Reproduce the data that follows character for character, but omit its pictures.

── Data listing

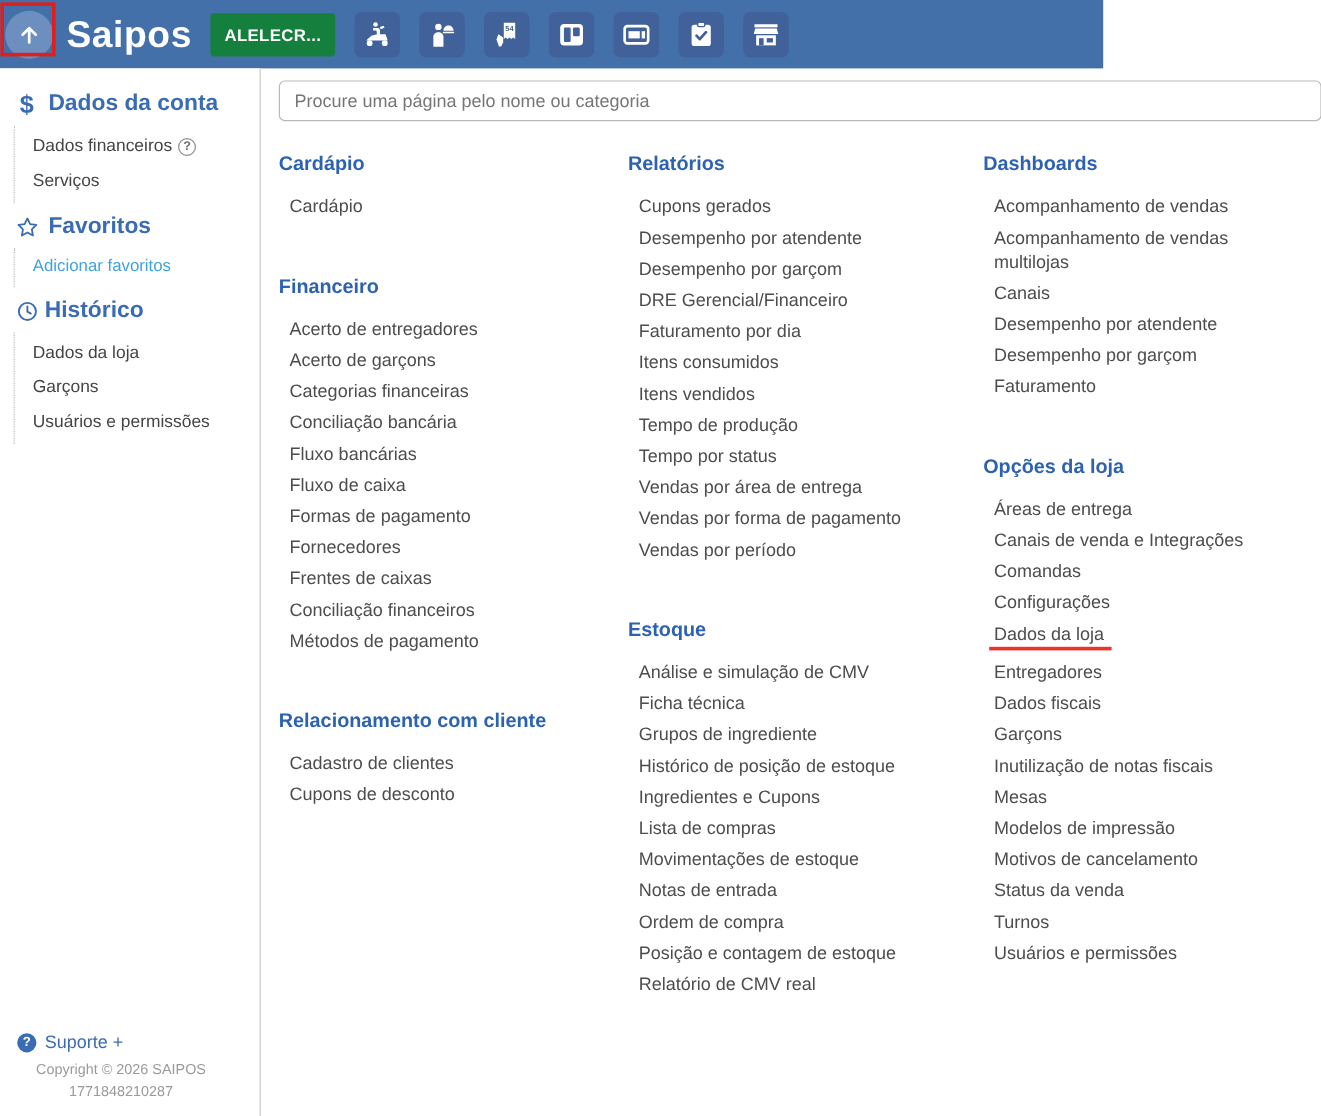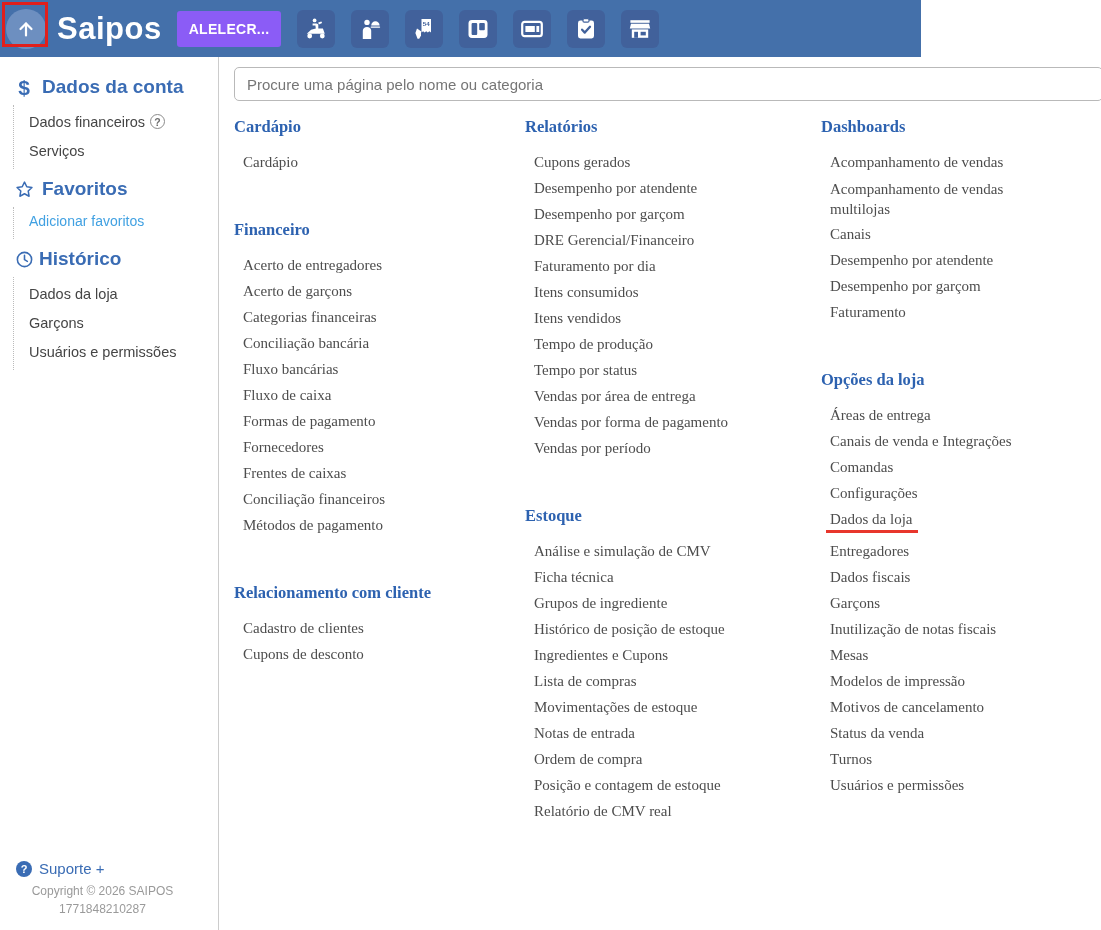--- a/index.html
+++ b/index.html
@@ -14,7 +14,7 @@
   .red-box { position:absolute; left:2px; top:2px; width:46px; height:45px;
     border:3px solid #e01f1c; pointer-events:none; z-index:5; }
   .logo { color:#fff; font-size:31px; font-weight:bold; letter-spacing:.5px; margin-left:11px; }
-  .store-btn { margin-left:15px; background:#8b5cf6; color:#fff; font-weight:bold;
+  .store-btn { margin-left:15px; background:#15803d; color:#fff; font-weight:bold;
     font-size:14px; letter-spacing:.3px; padding:10px 12px; border-radius:3px; border:none;
     cursor:pointer; }
   .icon-row { display:flex; gap:16px; margin-left:16px; }

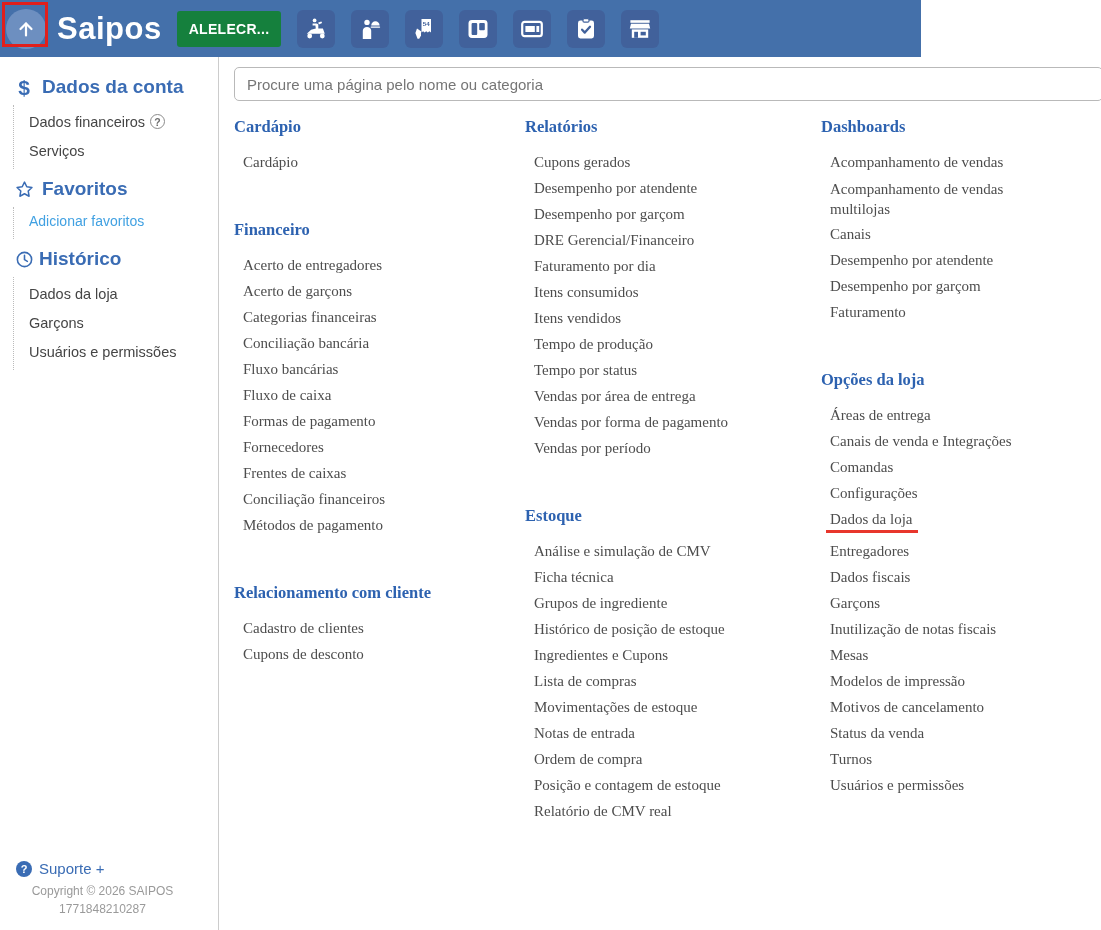--- a/index.html
+++ b/index.html
@@ -33,7 +33,7 @@
   .dollar-glyph { color:#3a6cb4; font-size:21px; font-weight:600; line-height:19px; }
   .side-group { margin-left:13px; border-left:1px dotted #bbb; padding:2px 0 4px 15px; }
   .side-item { font-size:14.5px; color:#454545; padding:6.5px 0; cursor:pointer;
-    display:flex; align-items:center; gap:5px; }
+    display:flex; align-items:flex-end; gap:5px; }
   .help-q { display:none; width:15px; height:15px; border:1px solid #8b8b8b; color:#6e6e6e;
     border-radius:50%; font-size:10.5px; font-weight:bold;
     align-items:center; justify-content:center; }

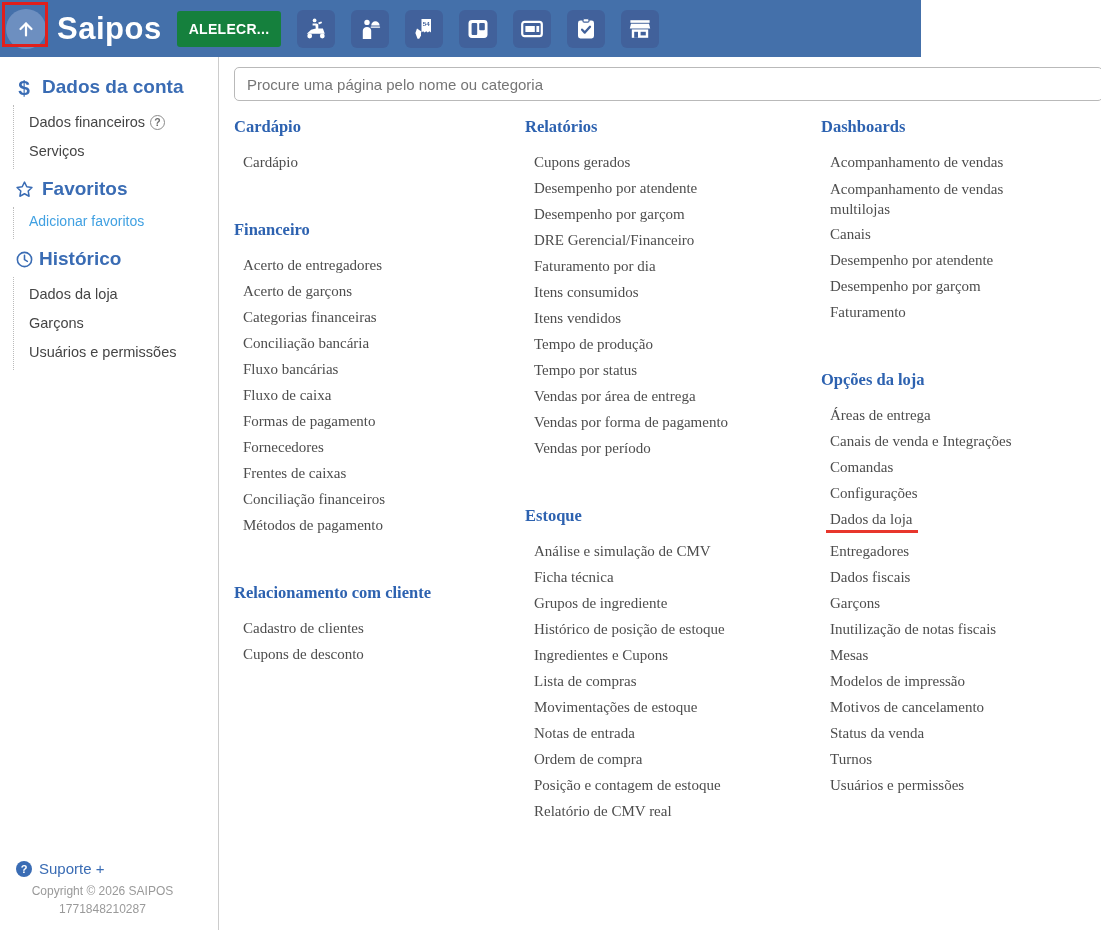--- a/index.html
+++ b/index.html
@@ -53,7 +53,7 @@
     font-size:15px; padding:0 12px; color:#333; outline:none;
     font-family:"Liberation Sans", sans-serif; }
   .search-input::placeholder { color:#767676; }
-  .columns { display:flex; margin-top:16px;font-family:Liberation Serif, serif; }
+  .columns { display:flex; margin-top:27px; }
   .col-1 { width:291px; } .col-2 { width:296px; } .col-3 { flex:1; }
   .menu-section { margin-bottom:44px; }
   .menu-title { font-size:16.5px; font-weight:bold; color:#2d62b0; margin-bottom:13px; cursor:pointer; }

────

> Result of the task:
--- a/index.html
+++ b/index.html
@@ -14,7 +14,7 @@
   .red-box { position:absolute; left:2px; top:2px; width:46px; height:45px;
     border:3px solid #e01f1c; pointer-events:none; z-index:5; }
   .logo { color:#fff; font-size:31px; font-weight:bold; letter-spacing:.5px; margin-left:11px; }
-  .store-btn { margin-left:15px; background:#8b5cf6; color:#fff; font-weight:bold;
+  .store-btn { margin-left:15px; background:#15803d; color:#fff; font-weight:bold;
     font-size:14px; letter-spacing:.3px; padding:10px 12px; border-radius:3px; border:none;
     cursor:pointer; }
   .icon-row { display:flex; gap:16px; margin-left:16px; }

--- a/index.html
+++ b/index.html
@@ -33,7 +33,7 @@
   .dollar-glyph { color:#3a6cb4; font-size:21px; font-weight:600; line-height:19px; }
   .side-group { margin-left:13px; border-left:1px dotted #bbb; padding:2px 0 4px 15px; }
   .side-item { font-size:14.5px; color:#454545; padding:6.5px 0; cursor:pointer;
-    display:flex; align-items:center; gap:5px; }
+    display:flex; align-items:flex-end; gap:5px; }
   .help-q { display:none; width:15px; height:15px; border:1px solid #8b8b8b; color:#6e6e6e;
     border-radius:50%; font-size:10.5px; font-weight:bold;
     align-items:center; justify-content:center; }

--- a/index.html
+++ b/index.html
@@ -53,7 +53,7 @@
     font-size:15px; padding:0 12px; color:#333; outline:none;
     font-family:"Liberation Sans", sans-serif; }
   .search-input::placeholder { color:#767676; }
-  .columns { display:flex; margin-top:16px;font-family:Liberation Serif, serif; }
+  .columns { display:flex; margin-top:27px; }
   .col-1 { width:291px; } .col-2 { width:296px; } .col-3 { flex:1; }
   .menu-section { margin-bottom:44px; }
   .menu-title { font-size:16.5px; font-weight:bold; color:#2d62b0; margin-bottom:13px; cursor:pointer; }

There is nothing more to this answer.